AI Safety

AI safety bug bounty programs: too narrow, too stingy, says critique

OpenAI's bug bounty averages $250 with only 6 rewards since July 2025...

Deep Dive

A LessWrong critique argues that AI safety bug bounty programs from OpenAI, Anthropic, and Google are too narrow and insufficiently incentivized.

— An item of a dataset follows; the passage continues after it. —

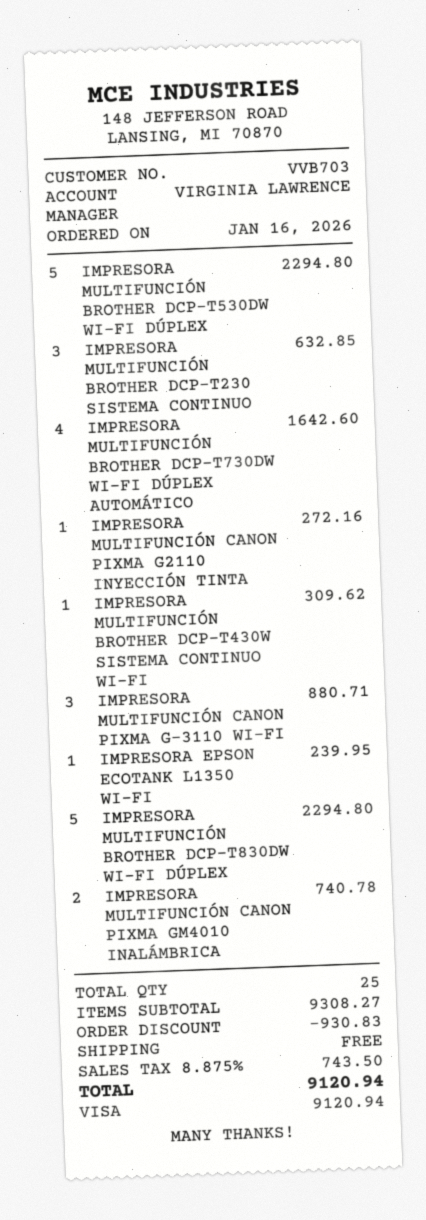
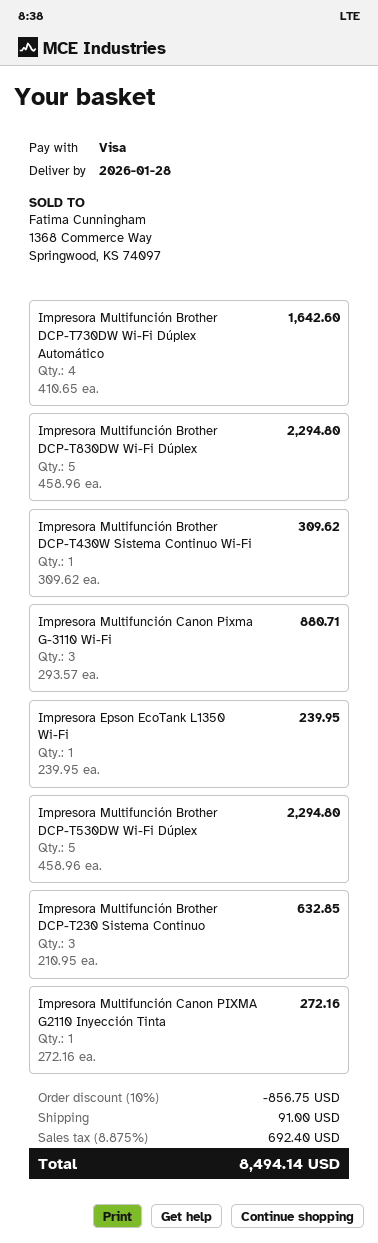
IMPRESORA MULTIFUNCIÓN CANON PIXMA GM4010 INALÁMBRICA: 2 for 740.78 -> none
discount: 930.83 -> 856.75
shipping: 0.00 -> 91.00
tax: 8.875% = 743.50 -> 8.875% = 692.40
total: 9120.94 -> 8494.14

OpenAI requires vulnerabilities to be reproducible at least 50% of the time, lists an average payout of $250 for the last three months (which is their minimum payout), and has rewarded only 6 vulnerabilities since July 2025. The article calls for better incentives to catch post-deployment safety flaws before they cause harm.

Key Points
  • OpenAI's bug bounty requires vulnerabilities to be reproducible at least 50% of the time, which the critique says is too high for rare but high-impact exploits.
  • Since July 2025, only 6 vulnerabilities have been rewarded by OpenAI, with an average payout of $250; Anthropic and Google programs are similarly narrow.
  • The article calls for broader scope including disallowed content generation and probabilistic exploits, plus higher rewards to adequately incentivize safety research.

Why It Matters

Inadequate bug bounty programs could leave critical safety vulnerabilities undiscovered, risking catastrophic AI misuse or loss of control.